Work item:
Nothing outside the range is to be copied. From the entries below, reproduce exactly the lines starting at the one with "font-weight: normal ->" and ending at the one with "text: landlord ->", without pictures.

(Web document revisions)
· · ·

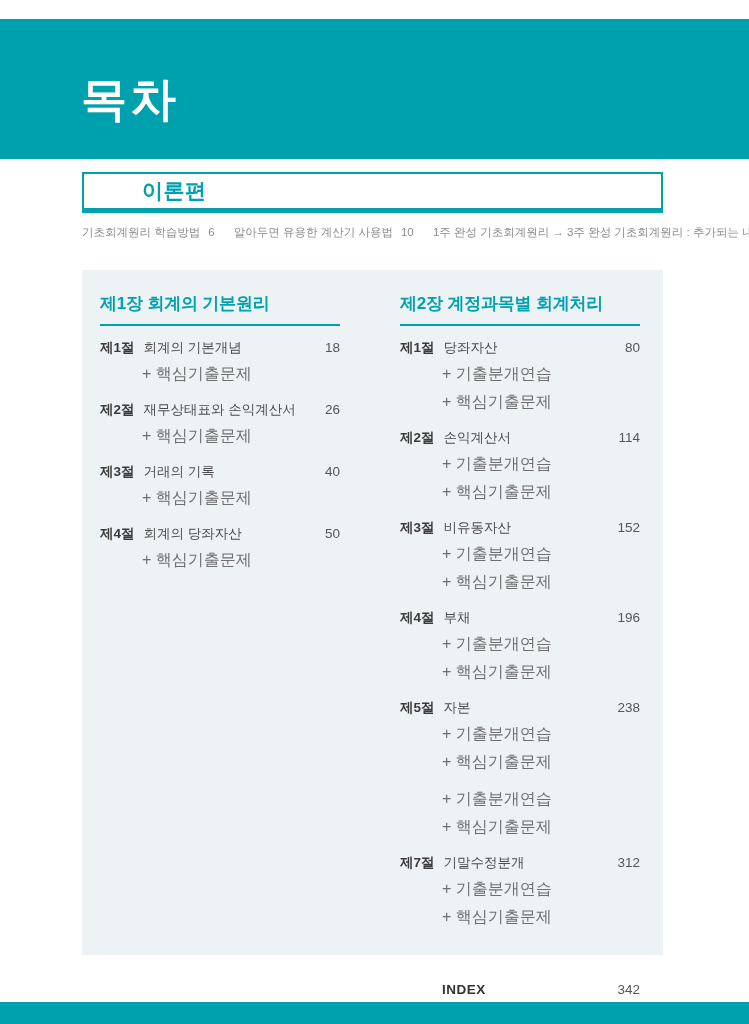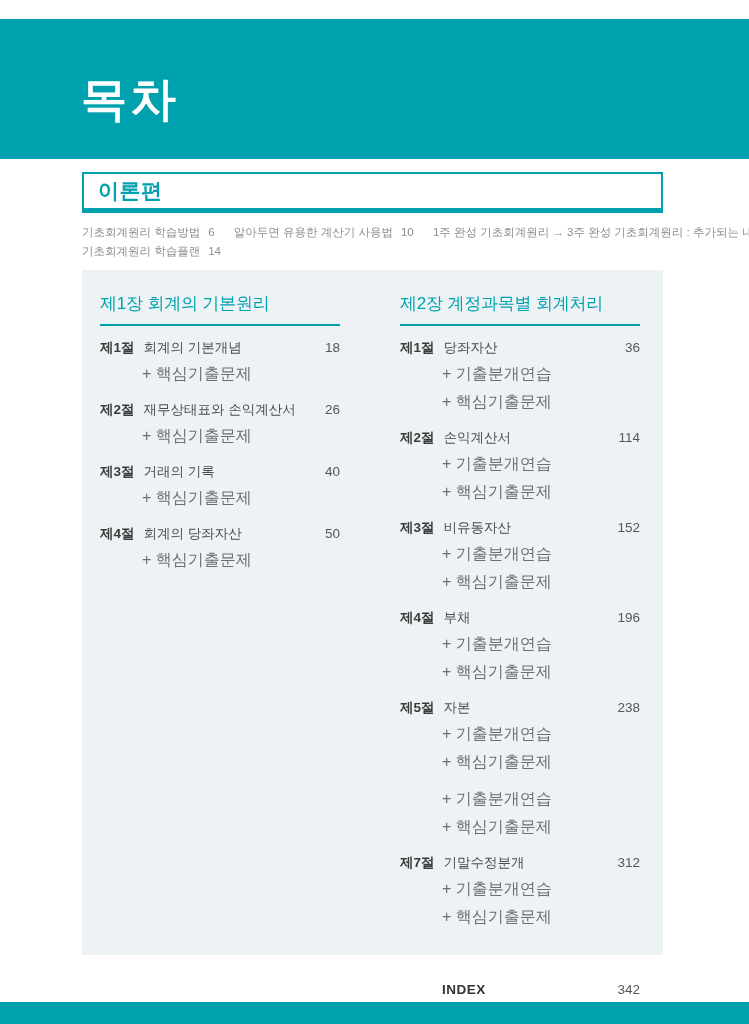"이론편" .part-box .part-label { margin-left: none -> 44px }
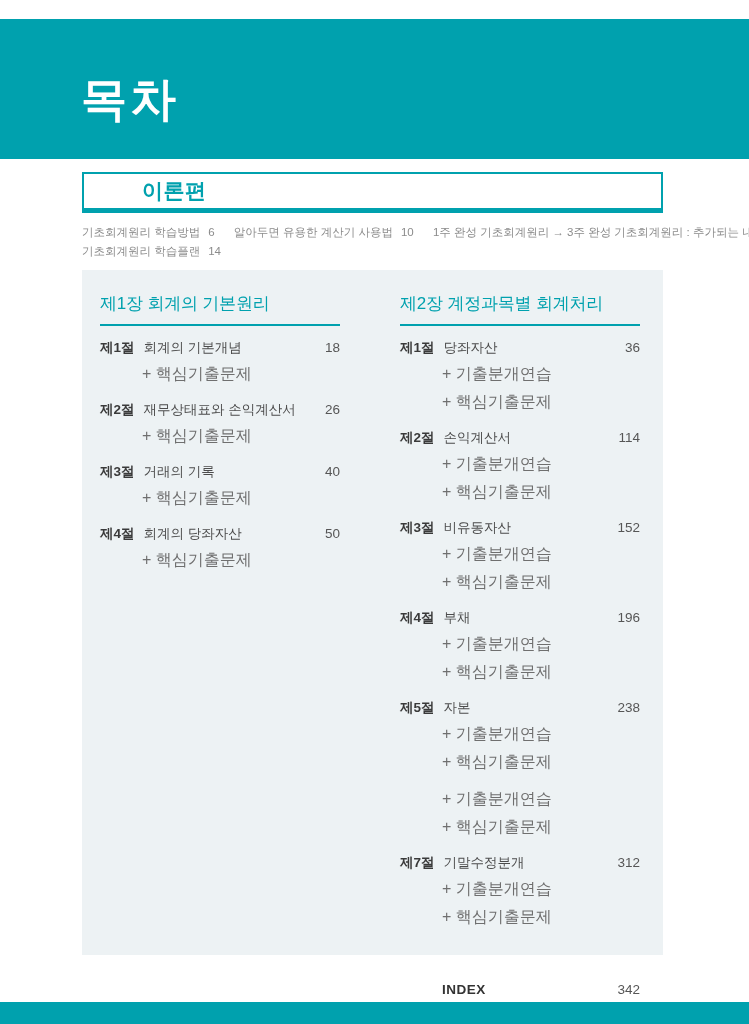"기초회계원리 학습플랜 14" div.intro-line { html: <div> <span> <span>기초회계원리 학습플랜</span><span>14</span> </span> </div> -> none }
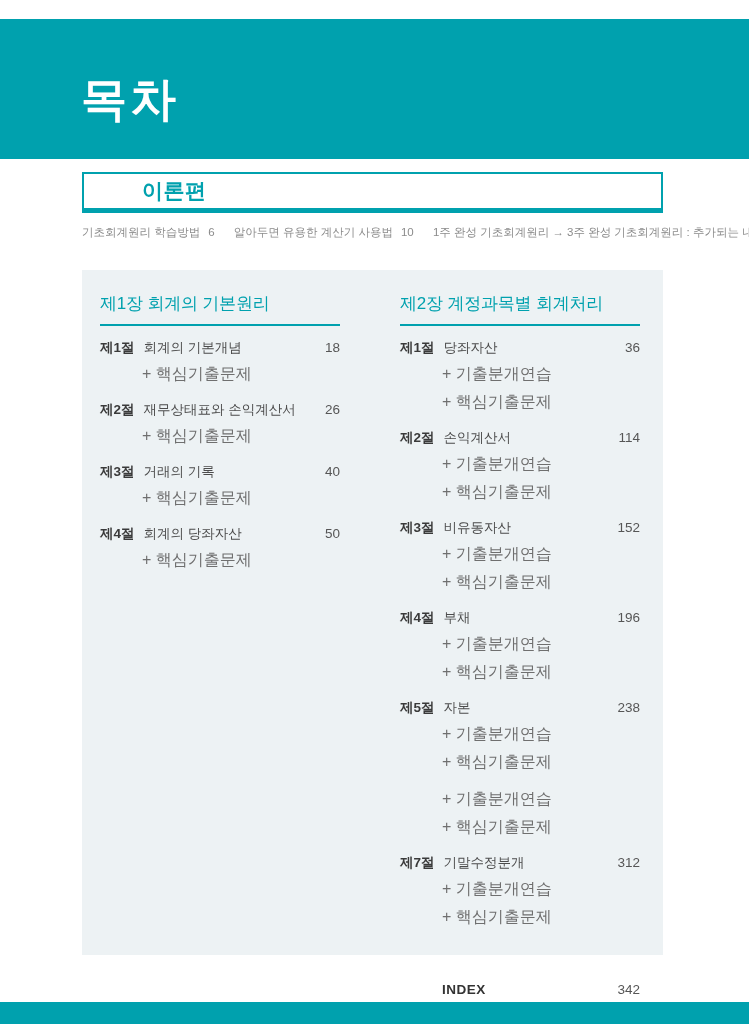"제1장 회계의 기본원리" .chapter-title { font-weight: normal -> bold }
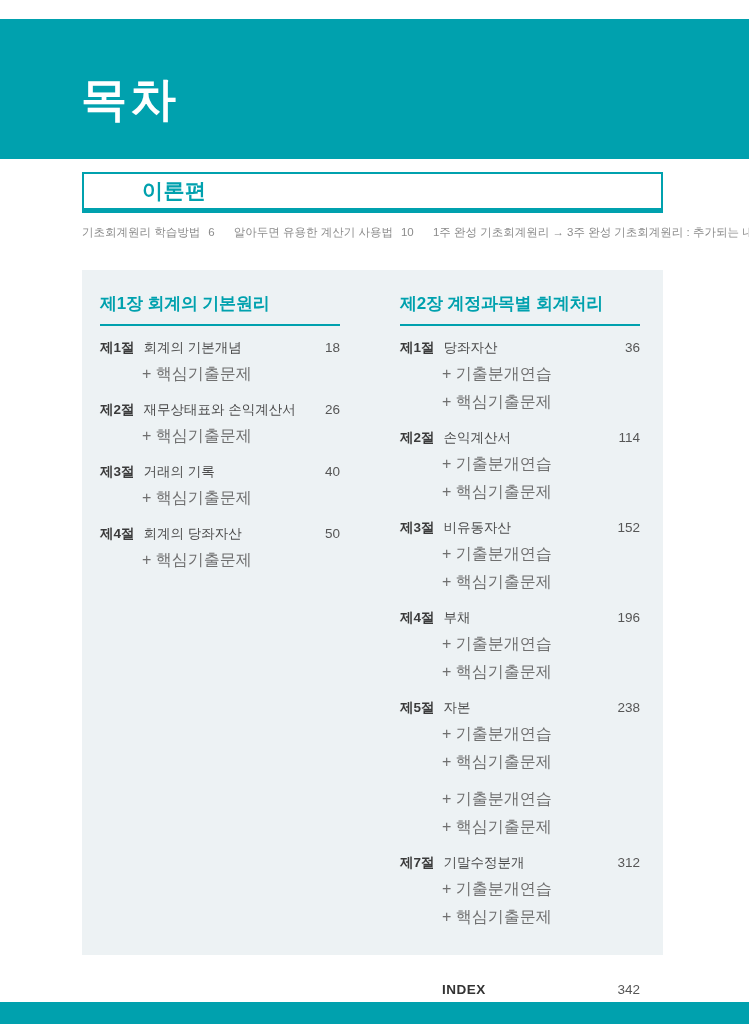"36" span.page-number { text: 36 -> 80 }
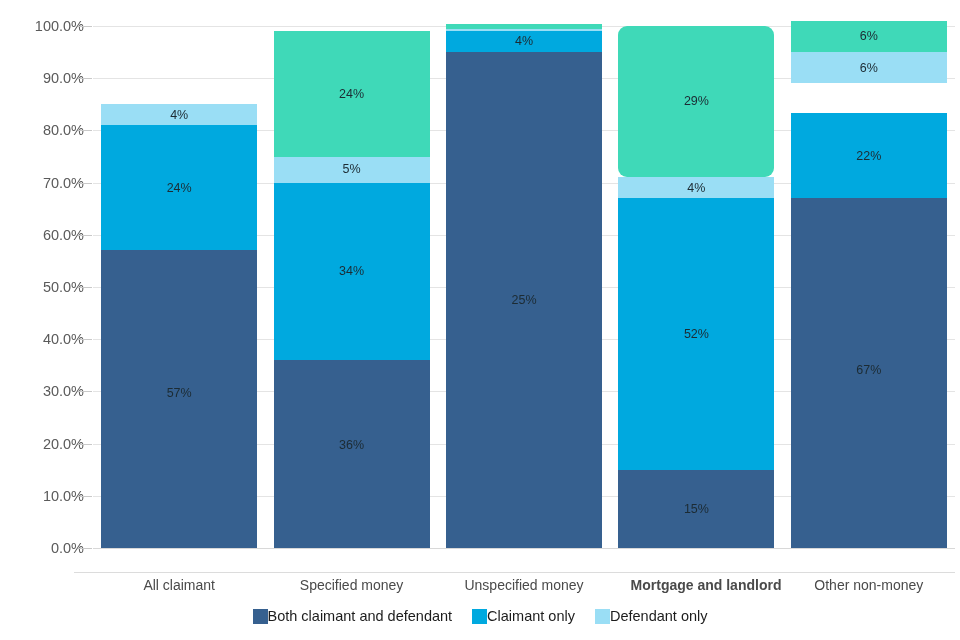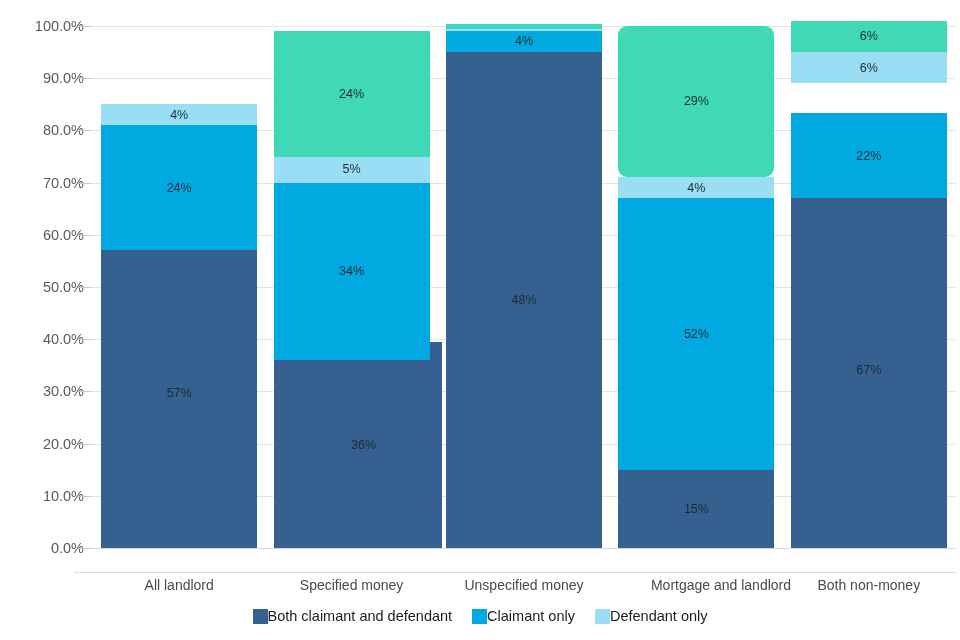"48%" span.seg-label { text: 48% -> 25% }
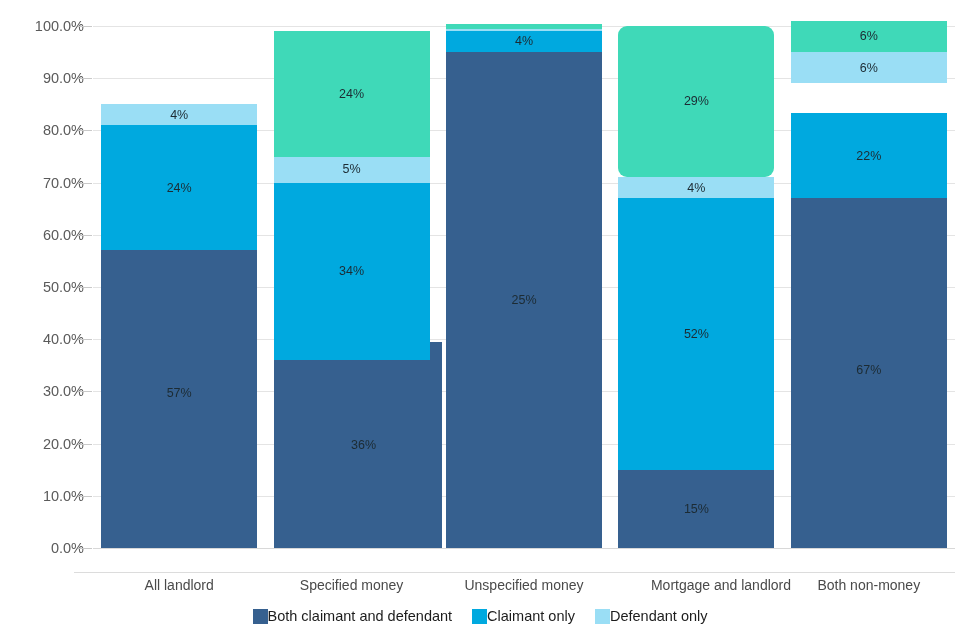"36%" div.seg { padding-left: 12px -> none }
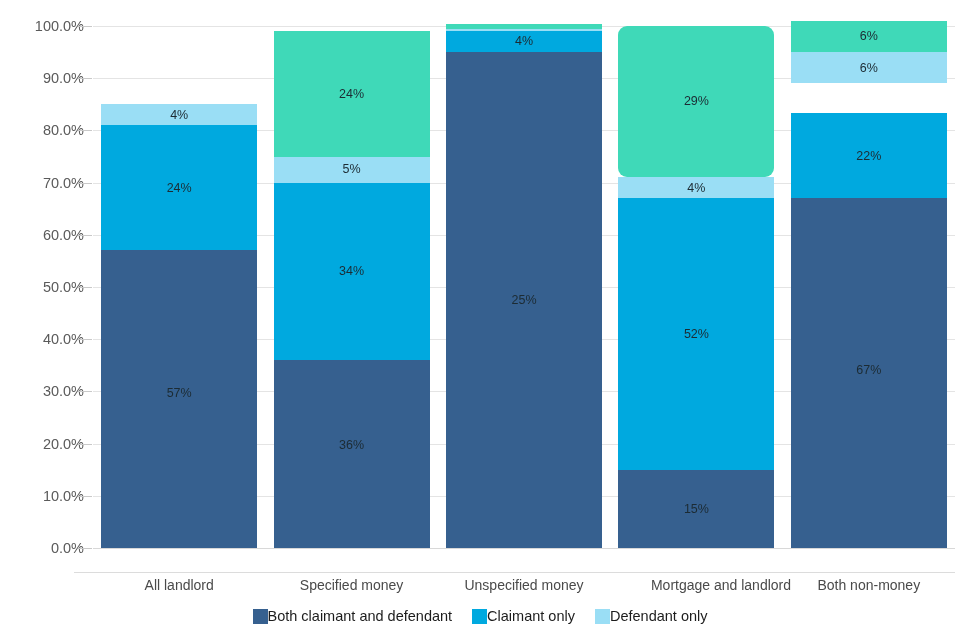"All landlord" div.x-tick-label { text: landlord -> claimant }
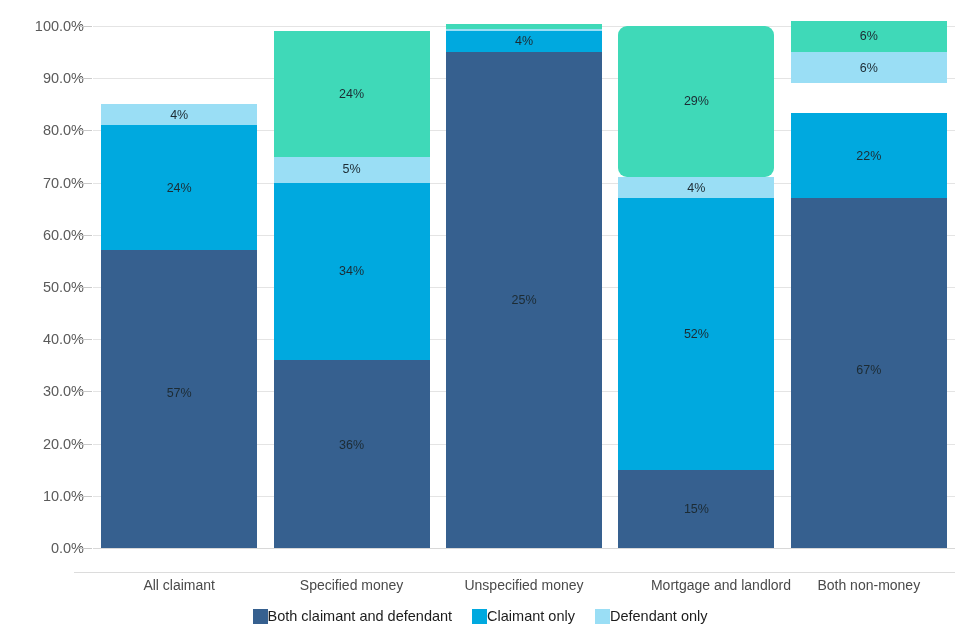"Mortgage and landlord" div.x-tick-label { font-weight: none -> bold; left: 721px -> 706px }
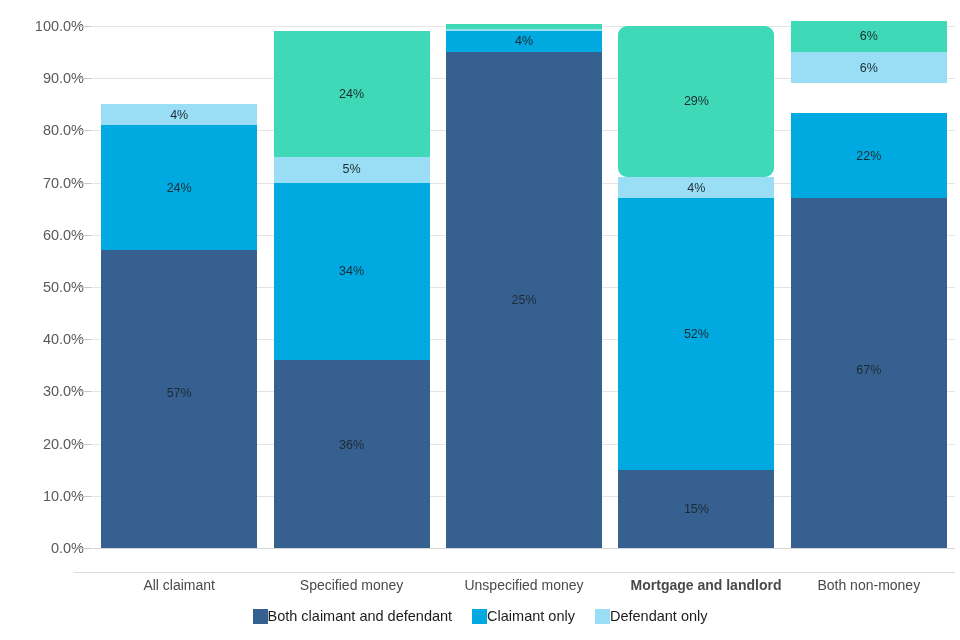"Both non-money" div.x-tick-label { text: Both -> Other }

· · ·

Exercise answer:
"제1장 회계의 기본원리" .chapter-title { font-weight: normal -> bold }
"36" span.page-number { text: 36 -> 80 }
"48%" span.seg-label { text: 48% -> 25% }
"36%" div.seg { padding-left: 12px -> none }
"All landlord" div.x-tick-label { text: landlord -> claimant }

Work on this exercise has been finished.